Seit Beginn des Iran-Kriegs und der darauffolgenden weitestgehenden Blockade der für den globalen Ölhandel wichtigen Meerenge durch iranische Drohungen und Angriffe auf Schiffe versucht das Königreich, mit Hilfe der Pipeline einen noch grösseren Einbruch seiner Ölexporte zu verhindern.

Wichtige Pipeline mit sehr hoher Kapazität

Über die mehr als 1.200 Kilometer langen Röhren können pro Tag bis zu sieben Millionen Barrel Öl (ein Barrel entspricht 159 Liter) aus der Region am Persischen Golf zur Verschiffung nach Westen ans Rote Meer gepumpt werden.

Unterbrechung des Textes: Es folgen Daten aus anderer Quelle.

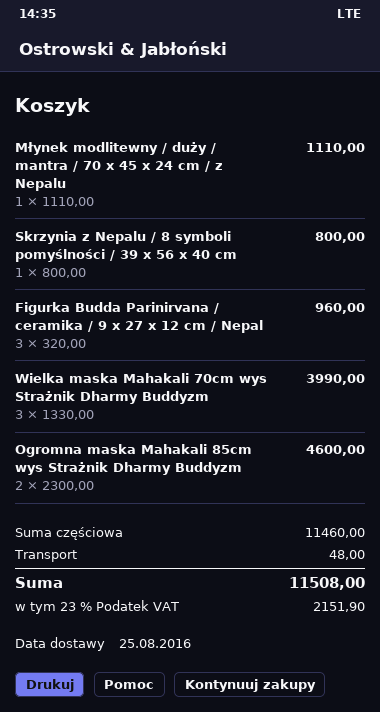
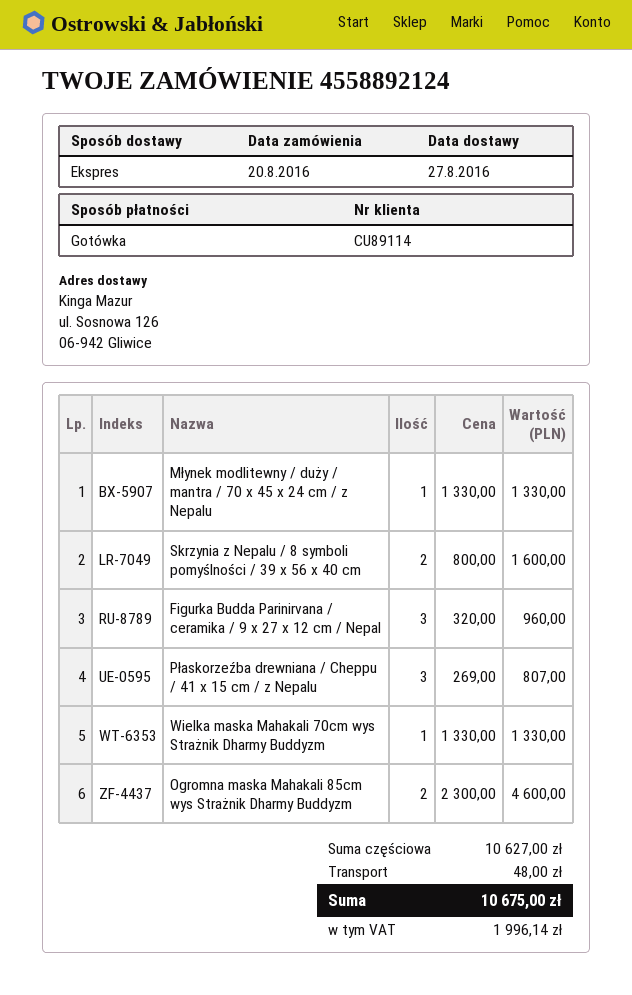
delivery date: 2016-08-25 -> 2016-08-27
Młynek modlitewny / duży / mantra / 70 x 45 x 24 cm / z Nepalu: 1 x 1110.00 = 1110.00 -> 1 x 1330.00 = 1330.00
Skrzynia z Nepalu / 8 symboli pomyślności / 39 x 56 x 40 cm: 1 x 800.00 = 800.00 -> 2 x 800.00 = 1600.00
Wielka maska Mahakali 70cm wys Strażnik Dharmy Buddyzm: 3 x 1330.00 = 3990.00 -> 1 x 1330.00 = 1330.00
Płaskorzeźba drewniana / Cheppu / 41 x 15 cm / z Nepalu: none -> 3 x 269.00 = 807.00
subtotal: 11460.00 -> 10627.00
tax: 2151.90 -> 1996.14
total: 11508.00 -> 10675.00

Der Drohnenangriff vergangene Woche, der nach Angaben des saudischen Aussenministeriums aus dem Irak gestartet worden was, hatte den Angaben nach Schäden verursacht. Mehrere Menschen seien verletzt worden.

Inzwischen ist auch Saudi-Arabiens wichtigste Alternative zur Strasse von Hormus, die Verschiffung über das Rote Meer und die Meerenge Bab al-Mandab in Richtung Asien, zunehmend gefährdet. Die mit dem Iran verbündeten Huthi-Rebellen nahmen jemenitischen Regierungsquellen zufolge die gesamte Küste des Roten Meers im Jemen und strategisch wichtige Inseln ein. Damit haben die Huthi nun deutlich mehr Zugriff auf Bab al-Mandab.